(Version difference data)

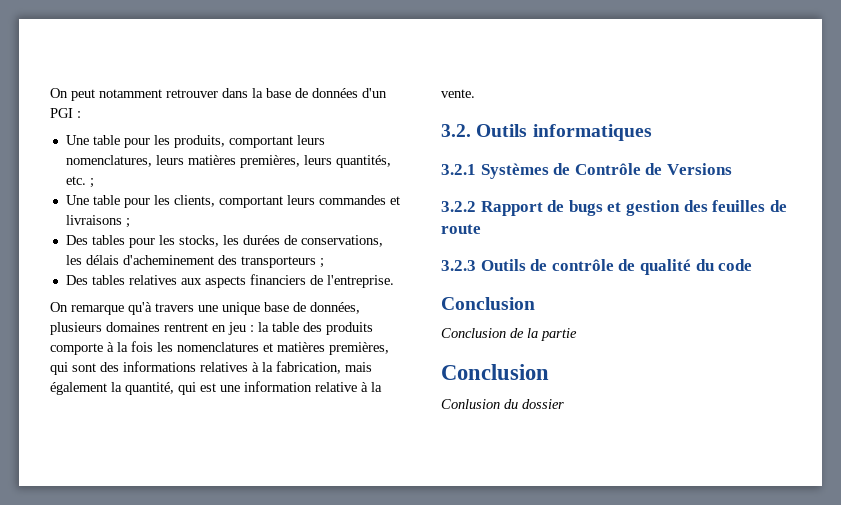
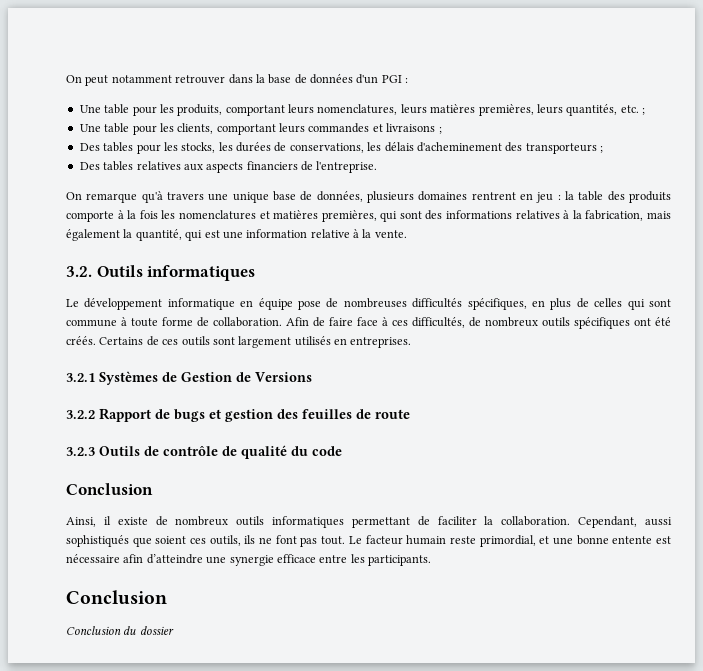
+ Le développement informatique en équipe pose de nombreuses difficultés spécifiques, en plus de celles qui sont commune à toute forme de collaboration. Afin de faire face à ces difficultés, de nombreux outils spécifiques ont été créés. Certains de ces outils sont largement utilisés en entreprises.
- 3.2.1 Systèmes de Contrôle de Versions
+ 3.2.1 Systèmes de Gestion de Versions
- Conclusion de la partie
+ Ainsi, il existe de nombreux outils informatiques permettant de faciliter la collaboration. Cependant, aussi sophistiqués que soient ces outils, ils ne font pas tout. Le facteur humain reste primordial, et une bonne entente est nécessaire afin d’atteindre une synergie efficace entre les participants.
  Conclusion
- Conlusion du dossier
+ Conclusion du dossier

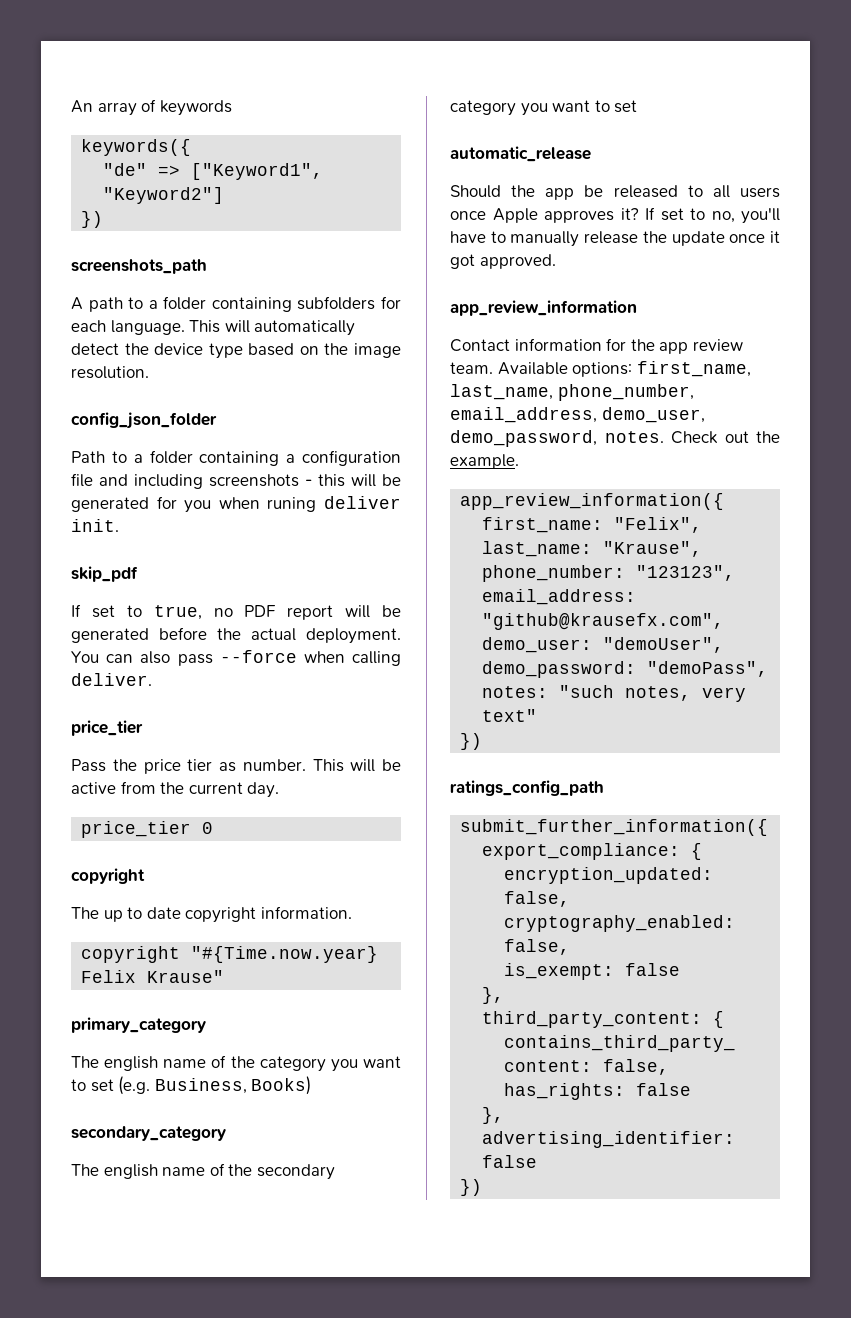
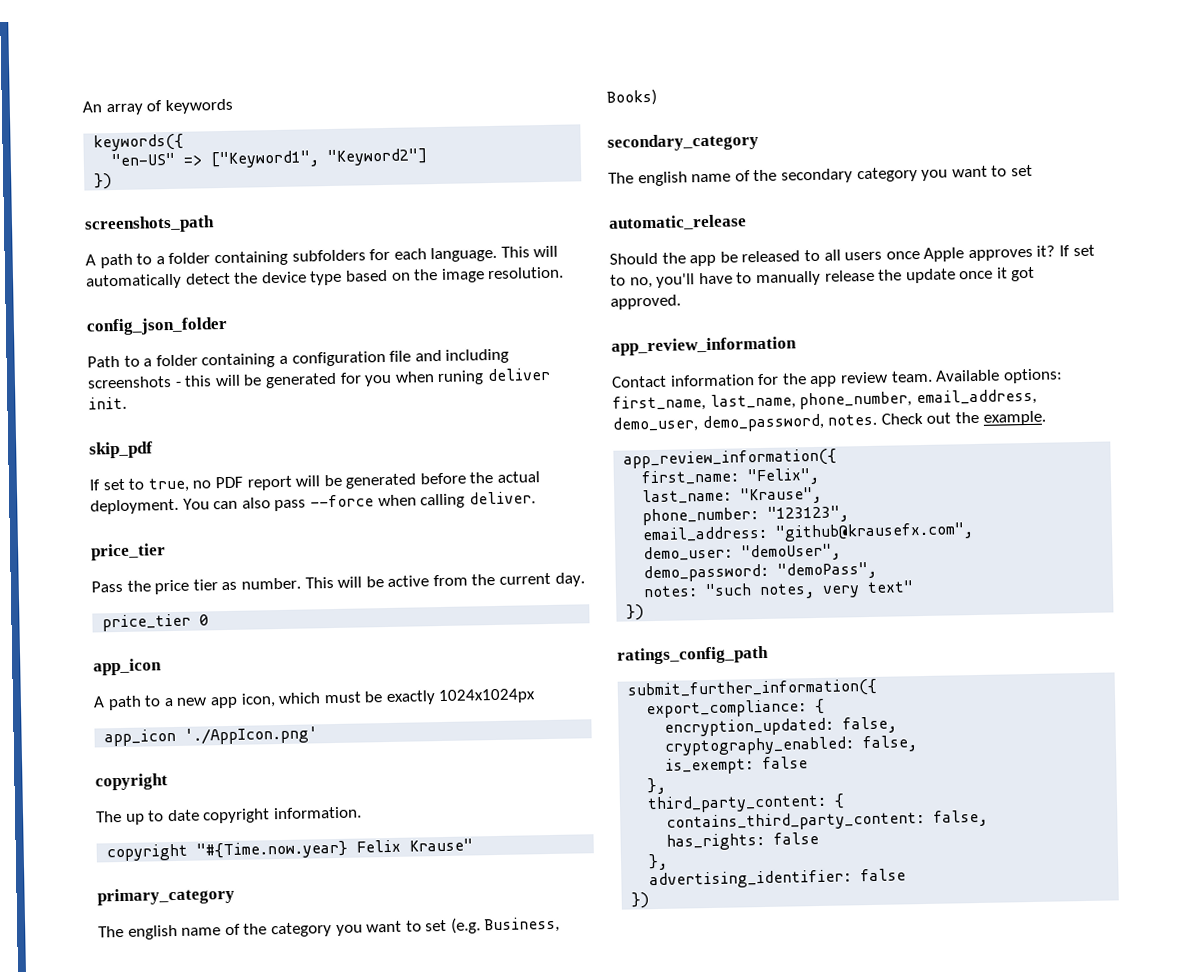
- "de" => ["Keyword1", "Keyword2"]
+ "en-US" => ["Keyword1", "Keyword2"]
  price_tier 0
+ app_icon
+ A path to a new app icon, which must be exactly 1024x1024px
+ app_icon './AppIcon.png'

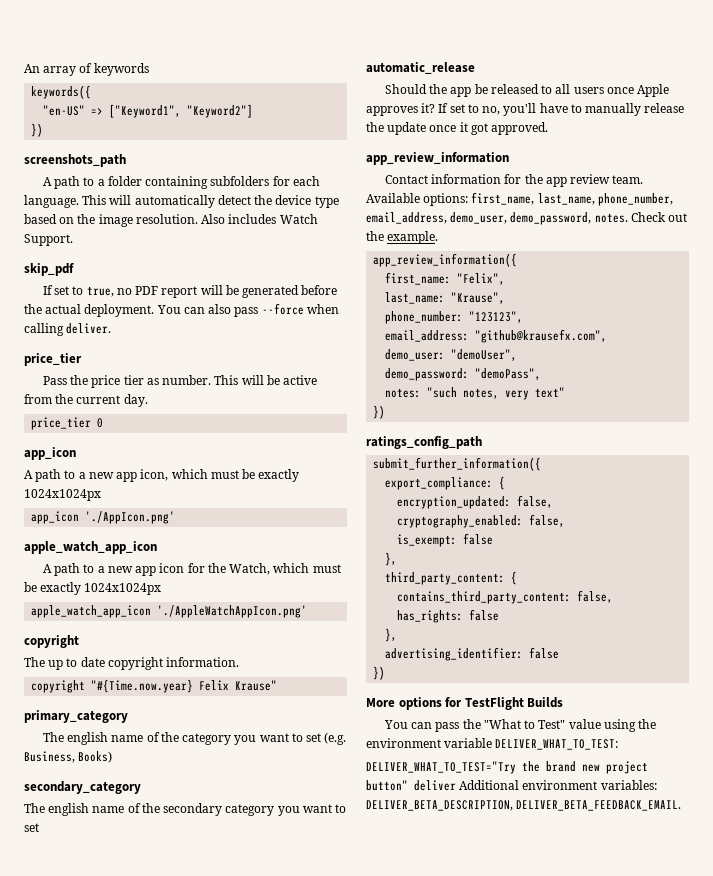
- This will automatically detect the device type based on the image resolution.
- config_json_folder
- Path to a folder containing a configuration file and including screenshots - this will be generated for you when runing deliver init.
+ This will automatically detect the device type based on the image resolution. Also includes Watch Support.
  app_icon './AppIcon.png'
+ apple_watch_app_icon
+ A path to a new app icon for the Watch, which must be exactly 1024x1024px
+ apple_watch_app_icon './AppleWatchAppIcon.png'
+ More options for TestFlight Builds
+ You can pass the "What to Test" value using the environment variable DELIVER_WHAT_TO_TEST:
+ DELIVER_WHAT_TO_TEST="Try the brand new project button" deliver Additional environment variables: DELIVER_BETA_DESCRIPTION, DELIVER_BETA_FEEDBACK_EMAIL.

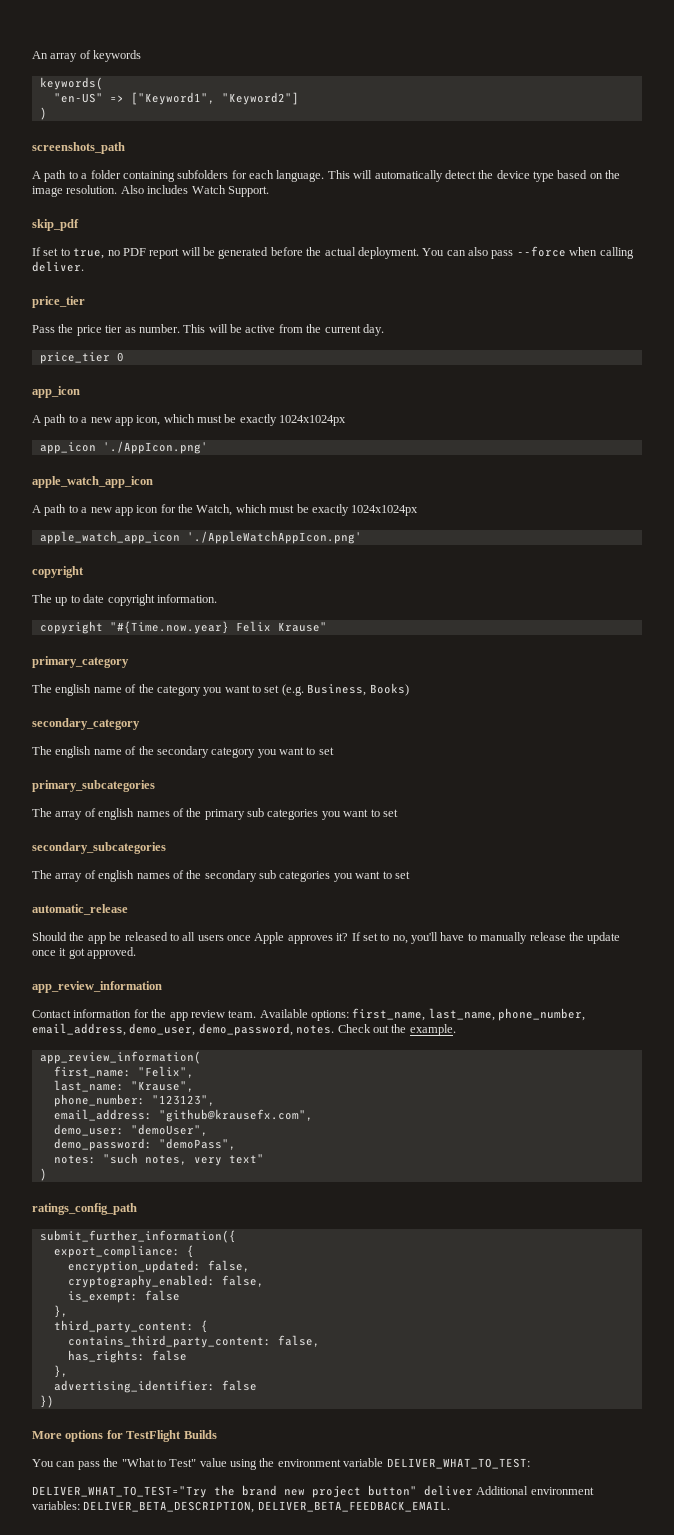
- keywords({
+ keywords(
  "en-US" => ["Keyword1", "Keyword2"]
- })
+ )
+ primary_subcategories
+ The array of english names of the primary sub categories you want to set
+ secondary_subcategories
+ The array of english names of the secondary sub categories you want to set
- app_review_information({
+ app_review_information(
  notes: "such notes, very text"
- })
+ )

--

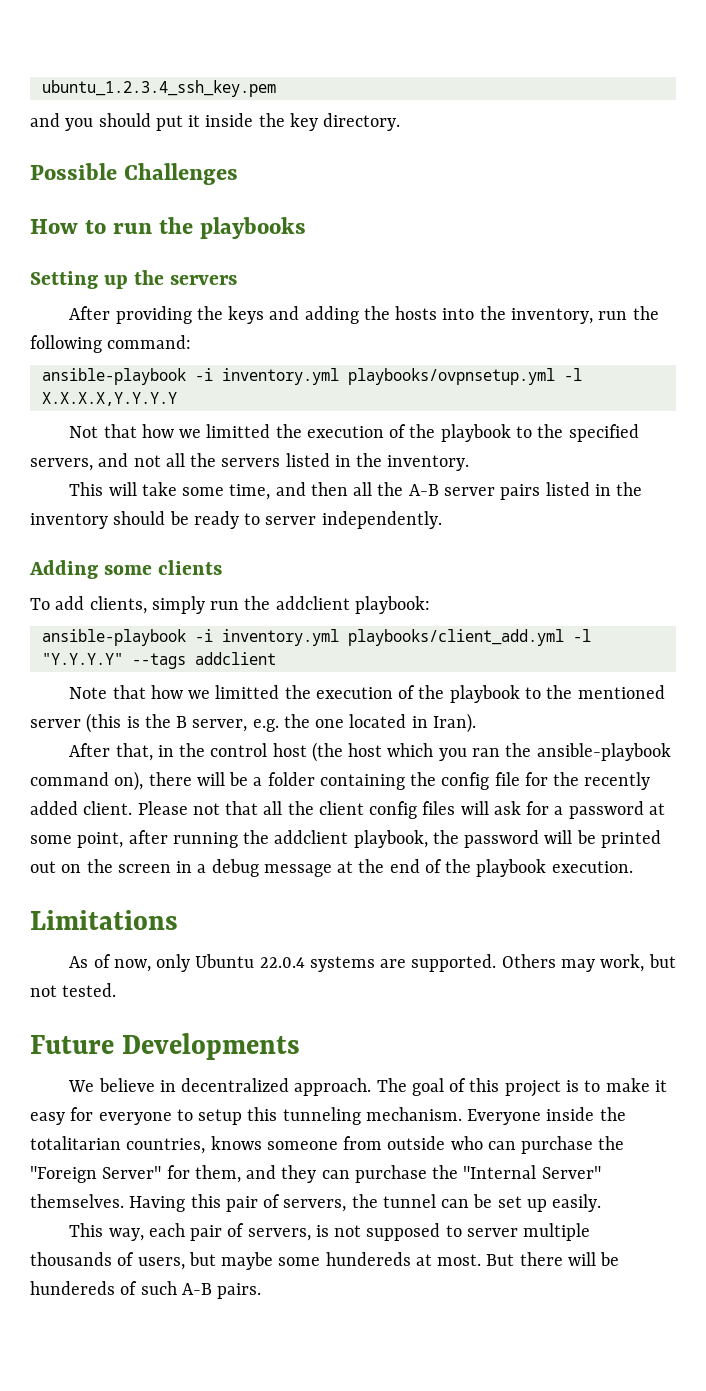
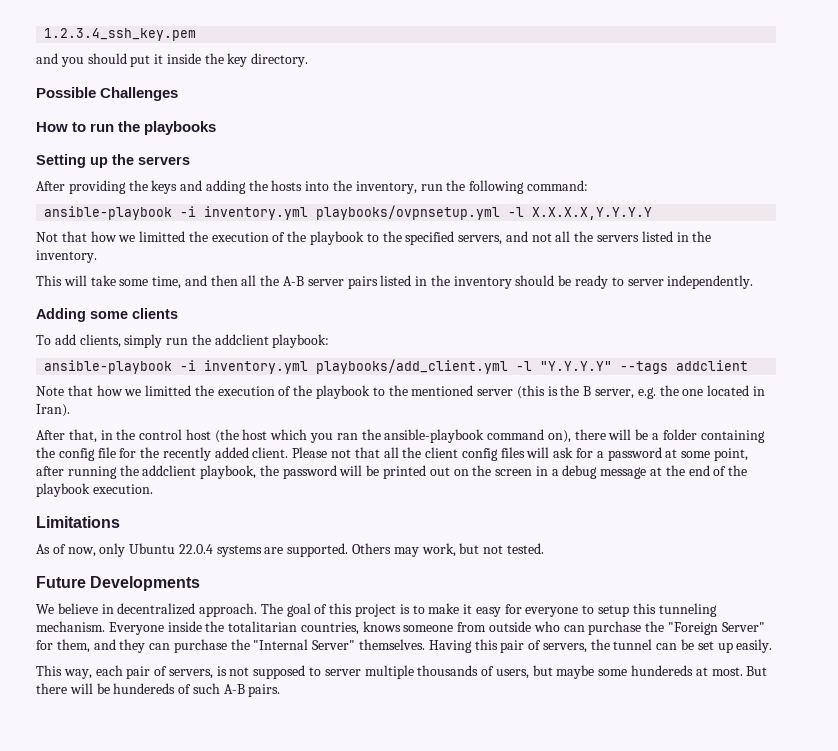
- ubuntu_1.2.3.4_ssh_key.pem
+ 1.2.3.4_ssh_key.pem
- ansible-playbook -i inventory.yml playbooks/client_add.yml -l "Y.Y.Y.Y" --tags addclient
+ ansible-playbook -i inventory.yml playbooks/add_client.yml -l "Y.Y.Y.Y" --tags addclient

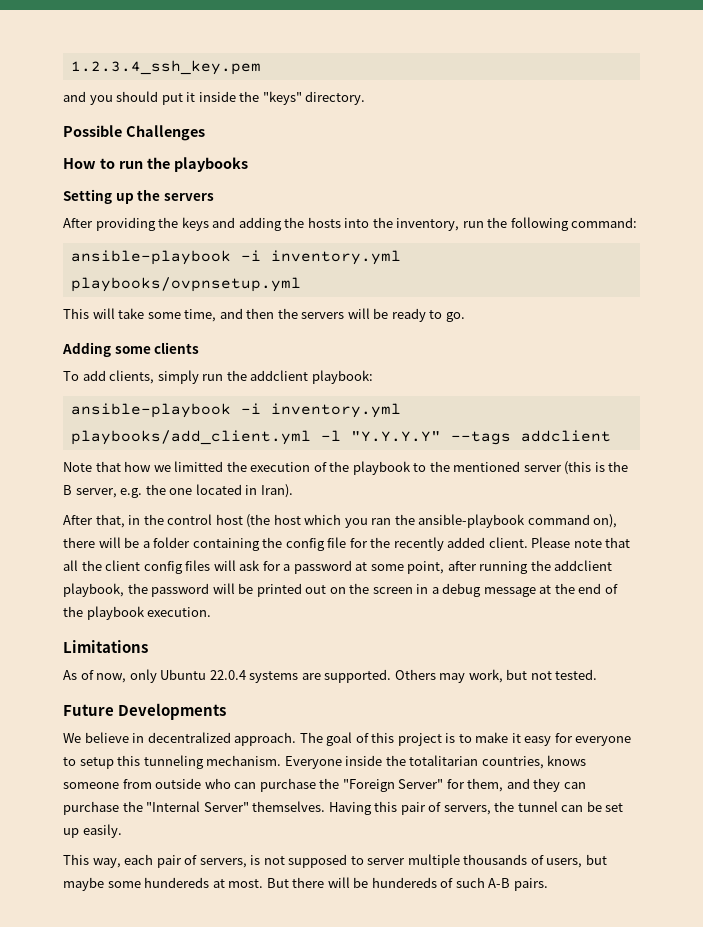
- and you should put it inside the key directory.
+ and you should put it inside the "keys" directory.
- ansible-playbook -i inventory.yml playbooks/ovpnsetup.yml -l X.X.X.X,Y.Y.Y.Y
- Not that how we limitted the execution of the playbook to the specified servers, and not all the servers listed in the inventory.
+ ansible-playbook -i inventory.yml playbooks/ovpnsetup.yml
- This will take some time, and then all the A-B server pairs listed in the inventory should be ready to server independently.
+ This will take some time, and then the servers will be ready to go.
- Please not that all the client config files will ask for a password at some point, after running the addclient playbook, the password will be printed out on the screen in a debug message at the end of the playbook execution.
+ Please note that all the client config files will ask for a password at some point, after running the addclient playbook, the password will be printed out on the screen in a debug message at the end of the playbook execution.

→ TASK BRIEF: Retype only the lines above from the one with "- ubuntu_1.2.3.4_ssh_key.pem" through the one with "Please note that", exactly and with both ends. Images stay out.

→ RESPONSE BOX:
- ubuntu_1.2.3.4_ssh_key.pem
+ 1.2.3.4_ssh_key.pem
- ansible-playbook -i inventory.yml playbooks/client_add.yml -l "Y.Y.Y.Y" --tags addclient
+ ansible-playbook -i inventory.yml playbooks/add_client.yml -l "Y.Y.Y.Y" --tags addclient

- and you should put it inside the key directory.
+ and you should put it inside the "keys" directory.
- ansible-playbook -i inventory.yml playbooks/ovpnsetup.yml -l X.X.X.X,Y.Y.Y.Y
- Not that how we limitted the execution of the playbook to the specified servers, and not all the servers listed in the inventory.
+ ansible-playbook -i inventory.yml playbooks/ovpnsetup.yml
- This will take some time, and then all the A-B server pairs listed in the inventory should be ready to server independently.
+ This will take some time, and then the servers will be ready to go.
- Please not that all the client config files will ask for a password at some point, after running the addclient playbook, the password will be printed out on the screen in a debug message at the end of the playbook execution.
+ Please note that all the client config files will ask for a password at some point, after running the addclient playbook, the password will be printed out on the screen in a debug message at the end of the playbook execution.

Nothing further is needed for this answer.